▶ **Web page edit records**
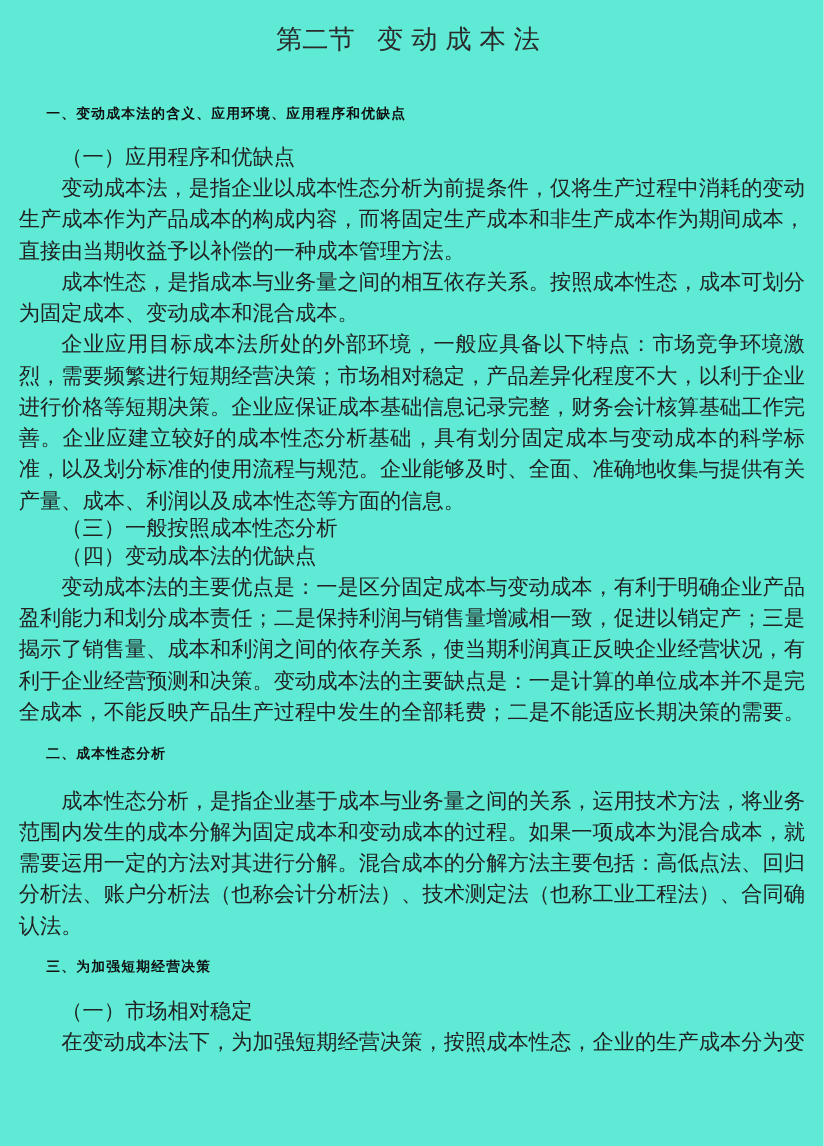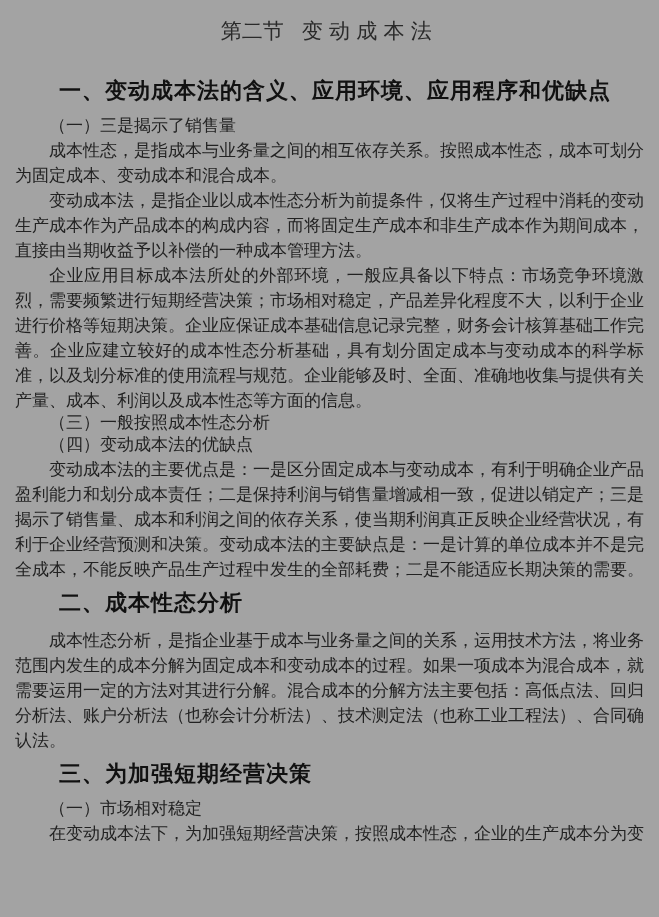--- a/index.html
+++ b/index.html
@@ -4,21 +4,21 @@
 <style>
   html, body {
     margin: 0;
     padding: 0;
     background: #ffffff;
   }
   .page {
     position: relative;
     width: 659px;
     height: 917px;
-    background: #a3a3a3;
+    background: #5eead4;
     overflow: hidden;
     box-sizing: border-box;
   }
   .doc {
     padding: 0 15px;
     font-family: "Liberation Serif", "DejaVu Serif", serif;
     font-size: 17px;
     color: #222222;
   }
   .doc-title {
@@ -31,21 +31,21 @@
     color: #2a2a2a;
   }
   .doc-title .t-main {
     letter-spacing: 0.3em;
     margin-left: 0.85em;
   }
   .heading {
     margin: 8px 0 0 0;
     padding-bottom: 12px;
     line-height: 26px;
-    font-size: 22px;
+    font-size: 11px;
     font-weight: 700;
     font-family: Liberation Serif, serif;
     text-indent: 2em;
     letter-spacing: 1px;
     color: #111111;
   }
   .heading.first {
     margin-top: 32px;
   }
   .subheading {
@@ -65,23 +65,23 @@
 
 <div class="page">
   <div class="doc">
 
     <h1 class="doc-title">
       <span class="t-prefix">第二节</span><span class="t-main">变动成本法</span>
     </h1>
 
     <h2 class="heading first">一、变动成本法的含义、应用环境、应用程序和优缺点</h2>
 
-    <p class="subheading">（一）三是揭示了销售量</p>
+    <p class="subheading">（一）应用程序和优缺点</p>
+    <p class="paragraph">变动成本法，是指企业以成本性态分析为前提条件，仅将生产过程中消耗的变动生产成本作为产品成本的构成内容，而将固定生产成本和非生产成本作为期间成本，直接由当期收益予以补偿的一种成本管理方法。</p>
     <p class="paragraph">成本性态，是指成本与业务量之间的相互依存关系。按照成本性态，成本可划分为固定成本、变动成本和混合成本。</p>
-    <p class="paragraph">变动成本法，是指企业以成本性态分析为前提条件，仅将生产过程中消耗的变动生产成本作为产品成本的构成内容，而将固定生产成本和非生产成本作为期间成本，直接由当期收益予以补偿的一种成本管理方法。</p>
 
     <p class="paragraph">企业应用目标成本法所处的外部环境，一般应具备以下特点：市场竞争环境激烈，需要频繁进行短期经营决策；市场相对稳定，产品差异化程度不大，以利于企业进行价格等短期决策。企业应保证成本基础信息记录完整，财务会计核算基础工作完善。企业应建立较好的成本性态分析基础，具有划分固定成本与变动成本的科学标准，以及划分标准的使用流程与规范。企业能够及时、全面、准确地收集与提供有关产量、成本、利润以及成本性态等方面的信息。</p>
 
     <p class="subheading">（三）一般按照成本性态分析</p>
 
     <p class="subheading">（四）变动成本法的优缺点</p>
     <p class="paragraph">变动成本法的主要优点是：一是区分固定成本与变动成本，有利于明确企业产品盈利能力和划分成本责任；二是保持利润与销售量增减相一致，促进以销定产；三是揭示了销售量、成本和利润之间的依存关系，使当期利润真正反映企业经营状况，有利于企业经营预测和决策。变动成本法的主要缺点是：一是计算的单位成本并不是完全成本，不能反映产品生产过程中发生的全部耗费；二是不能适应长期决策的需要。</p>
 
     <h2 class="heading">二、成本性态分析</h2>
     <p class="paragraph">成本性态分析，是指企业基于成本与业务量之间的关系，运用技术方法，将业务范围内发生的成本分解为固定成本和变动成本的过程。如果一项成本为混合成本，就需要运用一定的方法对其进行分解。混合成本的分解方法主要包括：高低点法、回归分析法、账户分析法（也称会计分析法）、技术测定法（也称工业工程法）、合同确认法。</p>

▶ **Exercise directions**
Using the records above, gather all lines where the string "margin" is present.

▶ **Exercise response**
     margin: 0;
     margin-left: 0.85em;
     margin: 8px 0 0 0;
     margin-top: 32px;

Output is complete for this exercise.